## ABOUT THIS EXERCISE
Look through the data below and extract, unchanged, the lines from the one that contains "Fifth Model" to the one that contains "- Wednesday: Deplyed", both included.

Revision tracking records
⟨

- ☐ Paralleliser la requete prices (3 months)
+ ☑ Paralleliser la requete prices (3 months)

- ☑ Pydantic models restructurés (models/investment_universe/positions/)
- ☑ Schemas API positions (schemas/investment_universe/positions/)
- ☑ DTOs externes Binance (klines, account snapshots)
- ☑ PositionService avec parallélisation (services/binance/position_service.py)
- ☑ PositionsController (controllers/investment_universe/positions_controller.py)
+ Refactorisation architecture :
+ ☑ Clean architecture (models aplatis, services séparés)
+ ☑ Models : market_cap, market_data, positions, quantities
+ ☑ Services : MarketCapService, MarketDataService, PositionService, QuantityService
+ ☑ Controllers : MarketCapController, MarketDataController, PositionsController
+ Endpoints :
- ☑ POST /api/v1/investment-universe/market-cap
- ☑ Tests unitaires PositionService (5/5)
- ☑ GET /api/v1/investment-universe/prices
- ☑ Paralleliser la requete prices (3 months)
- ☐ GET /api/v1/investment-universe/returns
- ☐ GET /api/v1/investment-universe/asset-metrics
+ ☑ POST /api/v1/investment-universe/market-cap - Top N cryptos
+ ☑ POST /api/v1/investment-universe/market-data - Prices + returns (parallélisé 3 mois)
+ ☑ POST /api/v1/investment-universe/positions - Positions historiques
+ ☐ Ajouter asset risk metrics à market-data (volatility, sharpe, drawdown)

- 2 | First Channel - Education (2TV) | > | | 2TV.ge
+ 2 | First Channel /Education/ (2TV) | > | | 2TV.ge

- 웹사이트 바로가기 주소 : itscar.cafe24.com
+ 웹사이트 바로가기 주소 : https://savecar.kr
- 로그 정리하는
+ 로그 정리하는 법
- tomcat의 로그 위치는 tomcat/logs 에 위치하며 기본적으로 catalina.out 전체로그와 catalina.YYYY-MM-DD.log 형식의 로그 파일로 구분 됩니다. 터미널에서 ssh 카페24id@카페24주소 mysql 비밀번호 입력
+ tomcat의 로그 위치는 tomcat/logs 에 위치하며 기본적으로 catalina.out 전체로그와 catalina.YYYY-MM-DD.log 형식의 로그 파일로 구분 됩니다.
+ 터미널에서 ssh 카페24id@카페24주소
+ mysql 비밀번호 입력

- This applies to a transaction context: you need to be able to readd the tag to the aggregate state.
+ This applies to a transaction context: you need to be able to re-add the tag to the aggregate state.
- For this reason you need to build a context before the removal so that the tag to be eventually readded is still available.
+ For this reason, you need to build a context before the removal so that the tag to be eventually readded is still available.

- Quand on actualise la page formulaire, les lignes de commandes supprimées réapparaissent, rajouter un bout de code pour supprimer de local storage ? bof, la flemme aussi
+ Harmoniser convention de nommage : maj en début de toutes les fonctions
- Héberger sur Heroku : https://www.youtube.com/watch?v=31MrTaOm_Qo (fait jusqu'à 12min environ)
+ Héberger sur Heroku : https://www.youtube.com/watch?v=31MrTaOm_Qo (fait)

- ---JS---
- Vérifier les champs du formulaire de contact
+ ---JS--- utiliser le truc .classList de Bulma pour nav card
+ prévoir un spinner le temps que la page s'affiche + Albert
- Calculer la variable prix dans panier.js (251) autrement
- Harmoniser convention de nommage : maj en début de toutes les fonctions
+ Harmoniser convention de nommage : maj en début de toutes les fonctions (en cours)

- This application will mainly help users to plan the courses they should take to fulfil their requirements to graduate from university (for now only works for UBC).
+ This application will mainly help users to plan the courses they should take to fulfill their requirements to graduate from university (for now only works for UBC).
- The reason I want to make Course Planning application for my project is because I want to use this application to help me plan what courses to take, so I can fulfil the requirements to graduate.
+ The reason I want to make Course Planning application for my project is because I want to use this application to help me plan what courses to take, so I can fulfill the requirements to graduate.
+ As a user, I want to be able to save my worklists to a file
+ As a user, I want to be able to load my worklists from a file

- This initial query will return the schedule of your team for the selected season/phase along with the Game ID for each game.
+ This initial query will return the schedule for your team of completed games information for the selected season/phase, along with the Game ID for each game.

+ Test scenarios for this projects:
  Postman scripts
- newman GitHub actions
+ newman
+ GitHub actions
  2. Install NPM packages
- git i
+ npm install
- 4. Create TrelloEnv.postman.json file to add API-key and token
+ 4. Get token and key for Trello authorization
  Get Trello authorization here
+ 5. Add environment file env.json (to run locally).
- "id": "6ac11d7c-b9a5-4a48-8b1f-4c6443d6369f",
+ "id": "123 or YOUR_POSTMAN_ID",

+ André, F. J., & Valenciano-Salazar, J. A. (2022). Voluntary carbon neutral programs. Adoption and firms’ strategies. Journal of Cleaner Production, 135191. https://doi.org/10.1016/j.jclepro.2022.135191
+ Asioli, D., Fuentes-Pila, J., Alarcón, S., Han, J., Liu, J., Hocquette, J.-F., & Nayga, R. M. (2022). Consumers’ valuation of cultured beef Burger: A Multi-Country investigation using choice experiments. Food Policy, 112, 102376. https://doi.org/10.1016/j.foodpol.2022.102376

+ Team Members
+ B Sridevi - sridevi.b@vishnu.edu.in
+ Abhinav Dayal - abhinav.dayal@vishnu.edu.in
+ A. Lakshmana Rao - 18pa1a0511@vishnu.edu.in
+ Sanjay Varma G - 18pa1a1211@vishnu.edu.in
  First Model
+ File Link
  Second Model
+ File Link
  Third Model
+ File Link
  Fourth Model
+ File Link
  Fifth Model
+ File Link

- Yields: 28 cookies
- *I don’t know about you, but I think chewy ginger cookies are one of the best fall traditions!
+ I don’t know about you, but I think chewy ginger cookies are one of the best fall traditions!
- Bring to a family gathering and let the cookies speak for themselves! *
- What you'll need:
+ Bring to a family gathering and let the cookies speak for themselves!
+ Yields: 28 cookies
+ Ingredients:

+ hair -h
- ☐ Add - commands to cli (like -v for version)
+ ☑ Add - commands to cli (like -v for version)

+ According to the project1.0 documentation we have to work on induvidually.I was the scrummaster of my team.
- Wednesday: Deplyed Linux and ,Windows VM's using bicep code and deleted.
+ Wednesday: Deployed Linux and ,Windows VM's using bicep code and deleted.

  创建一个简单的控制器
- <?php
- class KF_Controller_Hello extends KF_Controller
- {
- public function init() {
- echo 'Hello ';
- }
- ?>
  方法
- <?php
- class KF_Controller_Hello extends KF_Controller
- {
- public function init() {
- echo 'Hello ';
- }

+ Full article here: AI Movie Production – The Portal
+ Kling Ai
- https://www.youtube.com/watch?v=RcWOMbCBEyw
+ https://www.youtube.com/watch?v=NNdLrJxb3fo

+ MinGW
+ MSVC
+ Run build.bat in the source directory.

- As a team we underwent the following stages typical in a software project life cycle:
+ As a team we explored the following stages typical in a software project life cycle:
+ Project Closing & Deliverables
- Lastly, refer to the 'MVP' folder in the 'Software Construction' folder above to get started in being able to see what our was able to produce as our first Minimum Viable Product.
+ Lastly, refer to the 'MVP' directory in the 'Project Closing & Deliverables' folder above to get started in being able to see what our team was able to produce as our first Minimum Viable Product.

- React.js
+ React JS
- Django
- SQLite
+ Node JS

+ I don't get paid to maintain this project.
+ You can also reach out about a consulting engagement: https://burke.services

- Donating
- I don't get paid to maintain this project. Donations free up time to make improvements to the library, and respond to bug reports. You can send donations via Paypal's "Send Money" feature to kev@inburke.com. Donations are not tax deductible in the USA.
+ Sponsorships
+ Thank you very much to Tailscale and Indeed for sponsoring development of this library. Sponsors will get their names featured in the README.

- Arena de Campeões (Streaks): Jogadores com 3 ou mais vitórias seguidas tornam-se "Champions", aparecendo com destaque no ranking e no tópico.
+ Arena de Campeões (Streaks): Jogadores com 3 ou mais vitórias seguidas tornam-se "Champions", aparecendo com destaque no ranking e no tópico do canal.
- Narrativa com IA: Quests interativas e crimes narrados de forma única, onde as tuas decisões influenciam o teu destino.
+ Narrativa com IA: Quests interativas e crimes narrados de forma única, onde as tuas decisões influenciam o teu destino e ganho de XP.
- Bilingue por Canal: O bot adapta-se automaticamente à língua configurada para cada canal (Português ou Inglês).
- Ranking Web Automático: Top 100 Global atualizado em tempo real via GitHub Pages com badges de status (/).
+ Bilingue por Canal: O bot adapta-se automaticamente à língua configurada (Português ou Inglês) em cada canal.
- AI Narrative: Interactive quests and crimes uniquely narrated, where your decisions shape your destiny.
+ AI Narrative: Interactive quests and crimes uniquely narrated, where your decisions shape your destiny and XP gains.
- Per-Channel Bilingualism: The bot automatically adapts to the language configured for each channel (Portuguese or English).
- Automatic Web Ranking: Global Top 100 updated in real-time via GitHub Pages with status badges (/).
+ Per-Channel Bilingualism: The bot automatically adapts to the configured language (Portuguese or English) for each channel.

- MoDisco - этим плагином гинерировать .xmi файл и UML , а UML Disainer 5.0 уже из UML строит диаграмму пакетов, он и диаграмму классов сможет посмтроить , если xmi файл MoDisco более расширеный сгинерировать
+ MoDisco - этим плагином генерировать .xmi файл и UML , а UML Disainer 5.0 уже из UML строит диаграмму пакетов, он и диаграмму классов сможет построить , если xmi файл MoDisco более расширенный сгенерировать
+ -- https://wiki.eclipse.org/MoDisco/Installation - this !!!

⟩

## RESPONSE AREA
  Fifth Model
+ File Link

- Yields: 28 cookies
- *I don’t know about you, but I think chewy ginger cookies are one of the best fall traditions!
+ I don’t know about you, but I think chewy ginger cookies are one of the best fall traditions!
- Bring to a family gathering and let the cookies speak for themselves! *
- What you'll need:
+ Bring to a family gathering and let the cookies speak for themselves!
+ Yields: 28 cookies
+ Ingredients:

+ hair -h
- ☐ Add - commands to cli (like -v for version)
+ ☑ Add - commands to cli (like -v for version)

+ According to the project1.0 documentation we have to work on induvidually.I was the scrummaster of my team.
- Wednesday: Deplyed Linux and ,Windows VM's using bicep code and deleted.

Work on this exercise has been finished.